And through all this welter of change and development, your mission remains fixed, determined, inviolable: it is to win our wars.

Everything else in your professional career is but corollary to this vital dedication. All other public purposes, all other public projects, all other public needs, great or small, will find others for their accomplishment. But you are the ones who are trained to fight. Yours is the profession of arms,  the will to win, the sure knowledge that in war there is no substitute for victory; that if you lose, the nation will be destroyed; that the very obsession of your public service must be: Duty, Honor, Country.

Others will debate the controversial issues, national and international, which divide men’s minds; but serene, calm, aloof, you stand as the Nation’s war-guardian, as its lifeguard from the raging tides of international conflict, as its gladiator in the arena of battle. For a century and a half you have defended, guarded, and protected its hallowed traditions of liberty and freedom, of right and justice.

Let civilian voices argue the merits or demerits of our processes of government; whether our strength is being sapped by deficit financing, indulged in too long, by federal paternalism grown too mighty, by power groups grown too arrogant, by politics grown too corrupt, by crime grown too rampant, by morals grown too low, by taxes grown too high, by extremists grown too violent; whether our personal liberties are as thorough and complete as they should be. These great national problems are not for your professional participation or military solution. Your guidepost stands out like a ten-fold beacon in the night: Duty, Honor, Country.

You are the leaven which binds together the entire fabric of our national system of defense. From your ranks come the great captains who hold the nation’s destiny in their hands the moment the war tocsin sounds. The Long Gray Line has never failed us. Were you to do so, a million ghosts in olive drab, in brown khaki, in blue and gray, would rise from their white crosses thundering those magic words: Duty, Honor, Country.

This does not mean that you are war mongers.

On the contrary, the soldier, above all other people, prays for peace, for he must suffer and bear the deepest wounds and scars of war.

But always in our ears ring the ominous words of Plato, that wisest of all philosophers: “Only the dead have seen the end of war.”

The shadows are lengthening for me. The twilight is here. My days of old have vanished, tone and tint. They have gone glimmering through the dreams of things that were. Their memory is one of wondrous beauty, watered by tears, and coaxed and caressed by the smiles of yesterday. I listen vainly, but with thirsty ears, for the witching melody of faint bugles blowing reveille, of far drums beating the long roll. In my dreams I hear again the crash of guns, the rattle of musketry, the strange, mournful mutter of the battlefield.

But in the evening of my memory, always I come back to West Point.

Always there echoes and re-echoes: Duty, Honor, Country.

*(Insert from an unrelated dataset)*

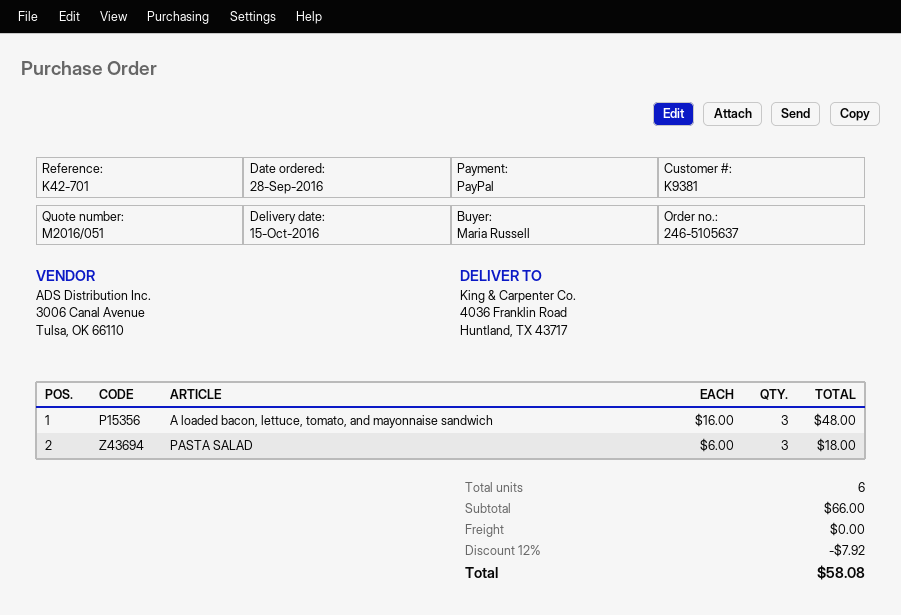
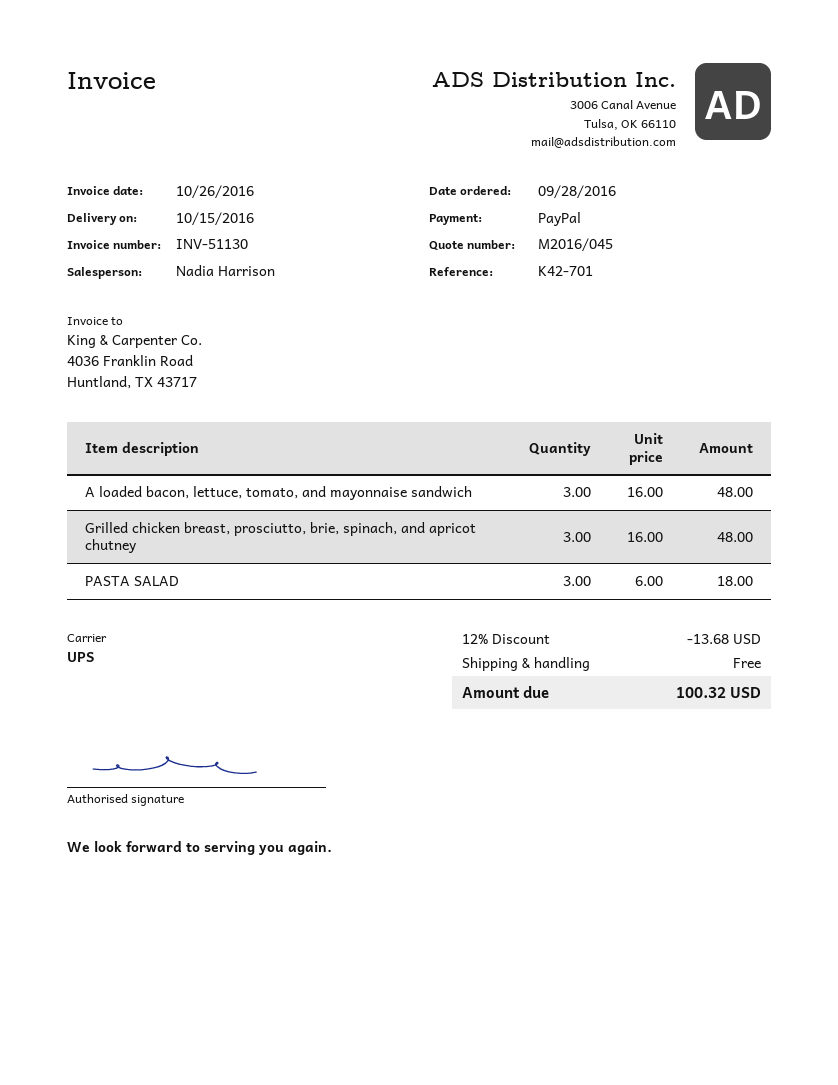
quote number: M2016/051 -> M2016/045
Grilled chicken breast, prosciutto, brie, spinach, and apricot chutney: none -> 3 x 16.00 = 48.00
discount: 12% = 7.92 -> 12% = 13.68
total: 58.08 -> 100.32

Today marks my final roll call with you, but I want you to know that when I cross the river my last conscious thoughts will be of The Corps, and The Corps, and The Corps.

I bid you farewell.

* * * * * * * * * * * * * * * * * * * * * * * * * * * * * * * * * * *

My father had the last portion of the speech displayed in his apartment.

Dad was very patriotic; he loved this country. He loved his time in the service and would have gladly volunteered again to defend her. Duty. He felt an obligation to this country – the country that opened its arms to his father and mother; he felt an obligation to continue the tradition begun by his father, and that was to enlist and serve. It’s one of his most defining qualities and one that I can remember even from childhood.

And you should have seen his reverence for the American flag. He respected each flag as if it had draped the casket of a fallen soldier. He folded and stored each one with care.

This is the generation we are losing.

Their children (people like myself) grew up in a world saved by the guardians of freedom, but who quickly watched the evil forces within destroy the foundations that made her what she was. We tell our tales and share our experiences and warn of what the country will look like if we remain on this path, but our generation too is fading.

To the millennials, who are actively destroying this country – a country they will have to raise their families in and try to enjoy their lives in – I implore you to STOP with your identity politics, stop with the endless charges of racism, and with your utter reluctance to listen to and learn the truth. Trust me, the truth will not kill you and it won’t even hurt you. It will make you stronger, bolder, more intelligent, and armed with the proper tools you’ll need to meet the challenges of your time.

The Constitution is NOT a thing of wax to be molded into a document that suits your purpose; it is a document to keep government off your backs, out of your pocketbook, off your property, and away from your essential rights as a human being. Once you cloud the true meaning of one part of the Constitution, you cloud the entire document, imperiling and weakening its purpose as a shield against a heavy-handed government. You will, in fact, transform it into a sword with which to harm you.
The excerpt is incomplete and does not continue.